I have 4 kids and am a single mom. Oh, definitely, the money is WAY less. But I have ALWAYS wanted to cook for a living, and I'm having the time of my life. That, in itself, is awesome! My kids are thrilled for me - they know how much I've wanted this. We do without, plain and simple. It's NOT easy - and I'm not home that much. My kids are older - 19 to 9 - and so I'm able to leave supper cooked for them to reheat and eat.
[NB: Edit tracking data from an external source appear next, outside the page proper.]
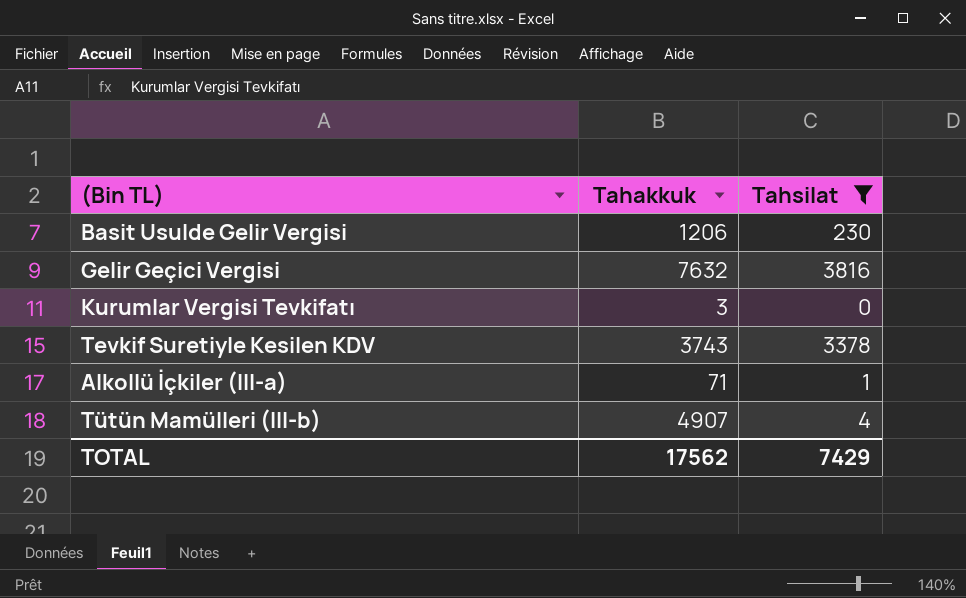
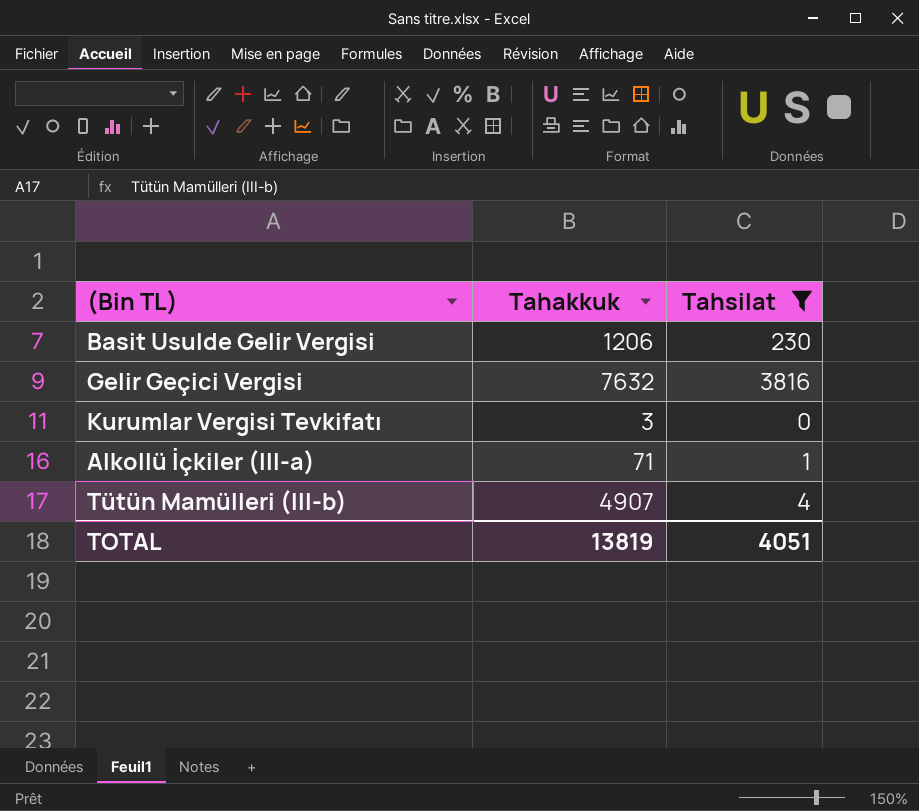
row Tevkif Suretiyle Kesilen KDV: 3743 | 3378 -> none
TOTAL | Tahakkuk: 17562 -> 13819
TOTAL | Tahsilat: 7429 -> 4051

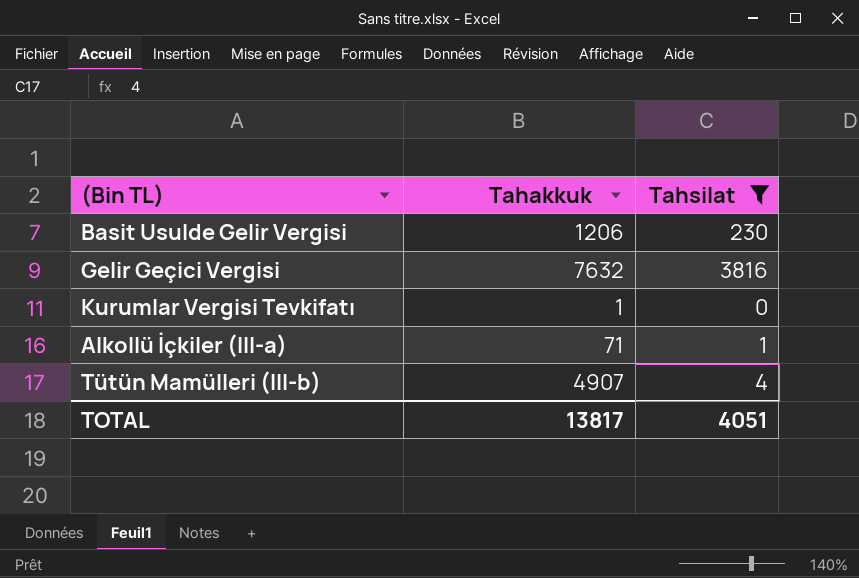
Kurumlar Vergisi Tevkifatı | Tahakkuk: 3 -> 1
TOTAL | Tahakkuk: 13819 -> 13817

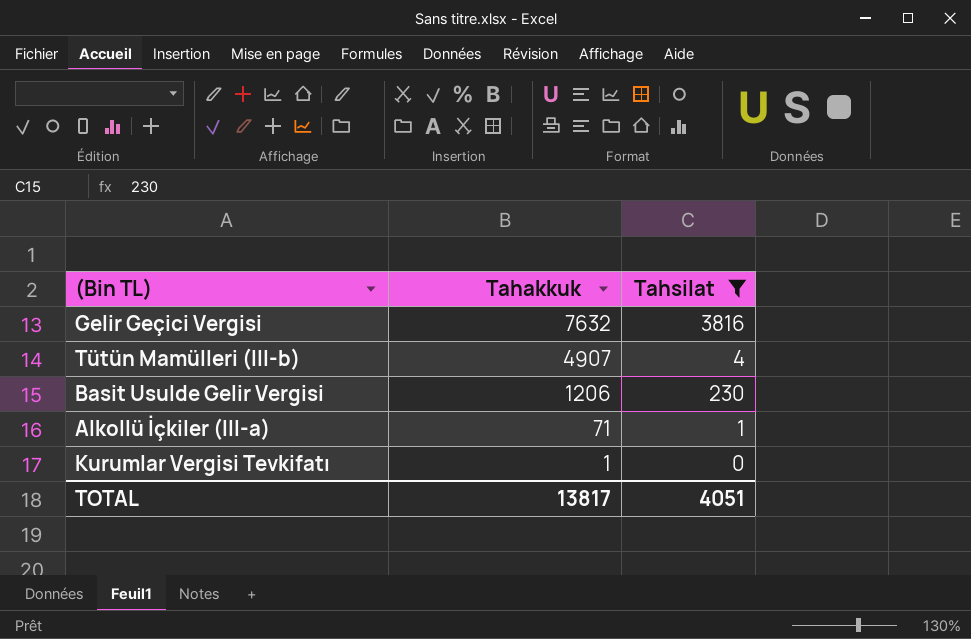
row order: none -> Tahakkuk descending

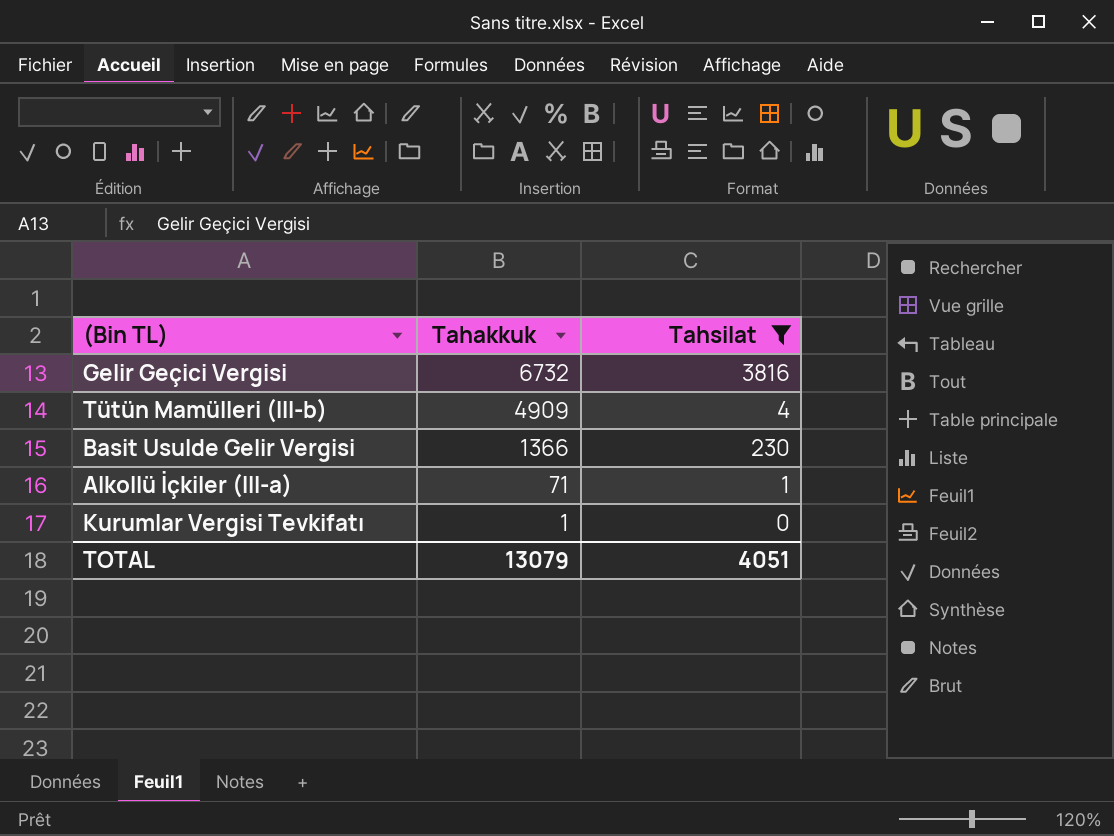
Gelir Geçici Vergisi | Tahakkuk: 7632 -> 6732
Tütün Mamülleri (III-b) | Tahakkuk: 4907 -> 4909
Basit Usulde Gelir Vergisi | Tahakkuk: 1206 -> 1366
TOTAL | Tahakkuk: 13817 -> 13079

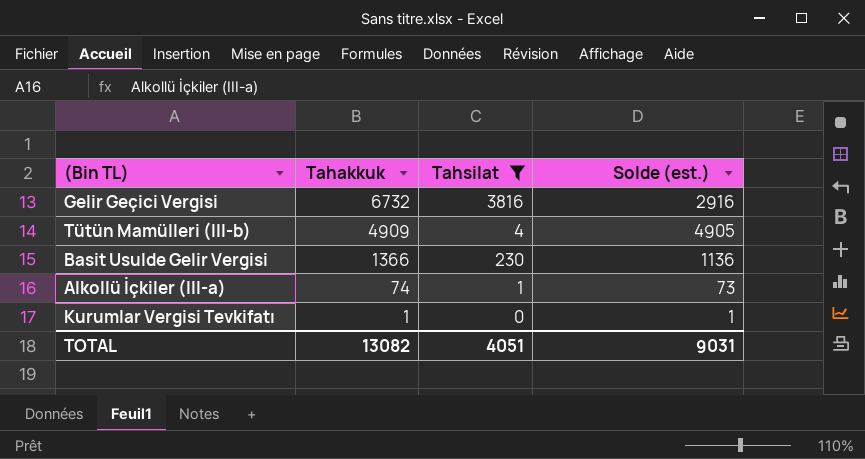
column Solde (est.) | formula: none -> [Tahakkuk] - [Tahsilat]
Alkollü İçkiler (III-a) | Tahakkuk: 71 -> 74
TOTAL | Tahakkuk: 13079 -> 13082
I miss not being home - but I also am a happier mom when I am home. <sorry, Dr. Laura - it's working for us!>

So - we pared down expenses as much as we could, and we all do as much cooperating as possible. My kids have never had to have "name brand" stuff, so they're really not sacrificing anything like that. Just time with me - but my employer, since they're not chain, are a lot more flexible with my schedule. They do work with my school to give me class time off, and then have worked around stuff for my kids.

Maybe I'm just lucky.... but it's all working out for me! I'm finally getting to do what I want to do for a living. Pell Grants paid for most, student loans for the rest.

So what I'd say? Come on in, the water's WARM!!! But you gotta test that out for yourself.

Cary in OHio


----------



## [email protected] (Oct 1, 2006)

Hi Kittycat,

Let me tell you about my experience. In 1998 at the age of 39, with a husband and 2 kids aged 11 and 7, I decided to enroll in the Culinary Management diploma program at The George Brown Chef School (a community college; low tuition) in Toronto. Like you, I had few "professional" skills. I was a great cook, have always had an incredible passion to read about food, experience exotic and wondrous flavours, cook for my family, and learn all I could about gastronomy.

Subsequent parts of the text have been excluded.